What to do: Without the images, repeat every line of the listing exactly.

-*-*-

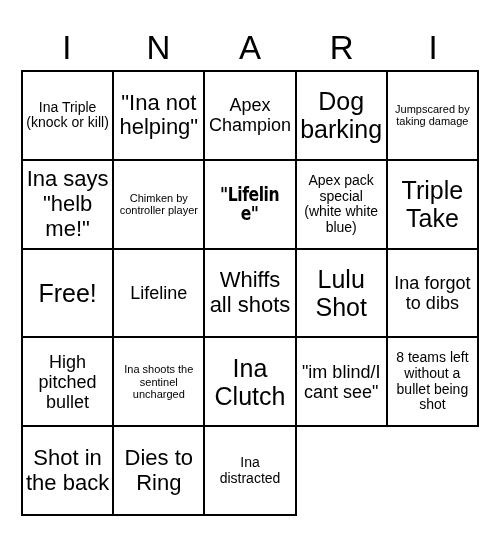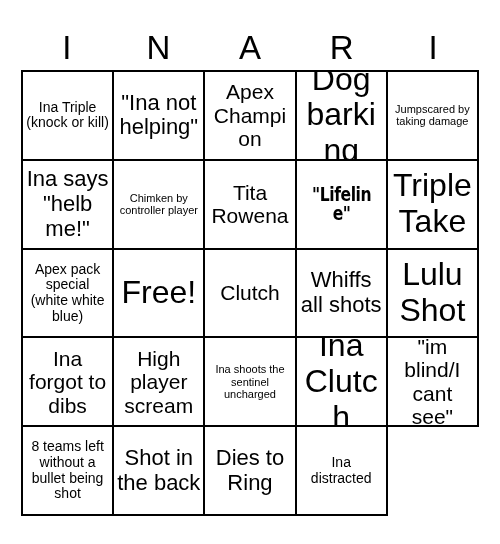"Apex Champion" .fs-md span { font-size: 21px -> 18px }
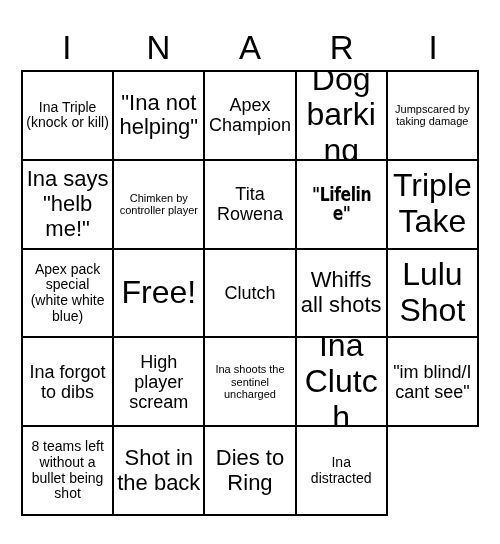"Dog barking" .fs-xl span { font-size: 32px -> 25px }
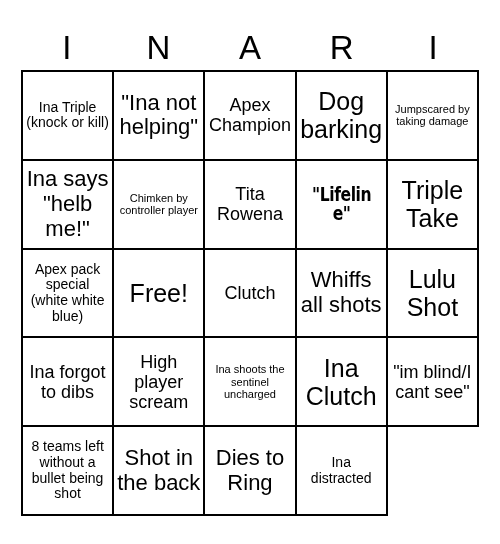"Tita Rowena" div.cell { html: <div> <span>Tita Rowena</span> </div> -> none }
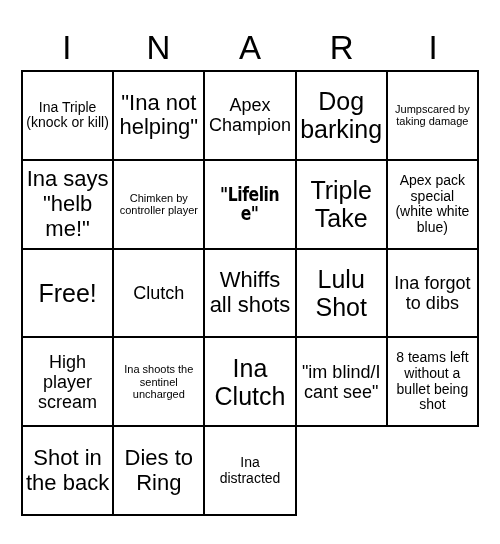"Triple Take" div.cell { order: before "Apex pack special (white white" -> after "Apex pack special (white white" }
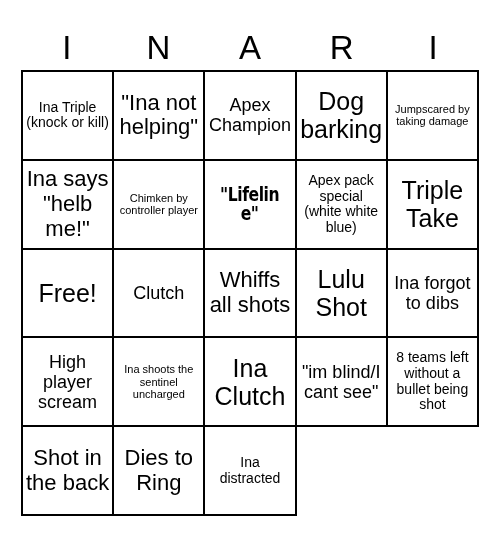"Clutch" span { text: Clutch -> Lifeline }
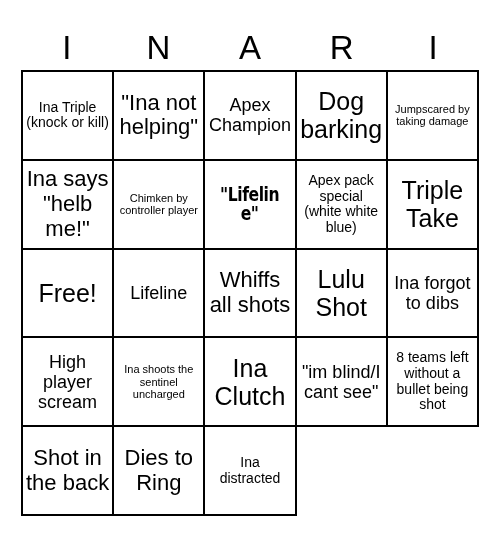"High player scream" span { text: player scream -> pitched bullet }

-*-*-

Solution for this problem:
"Apex Champion" .fs-md span { font-size: 21px -> 18px }
"Dog barking" .fs-xl span { font-size: 32px -> 25px }
"Tita Rowena" div.cell { html: <div> <span>Tita Rowena</span> </div> -> none }
"Triple Take" div.cell { order: before "Apex pack special (white white" -> after "Apex pack special (white white" }
"Clutch" span { text: Clutch -> Lifeline }
"High player scream" span { text: player scream -> pitched bullet }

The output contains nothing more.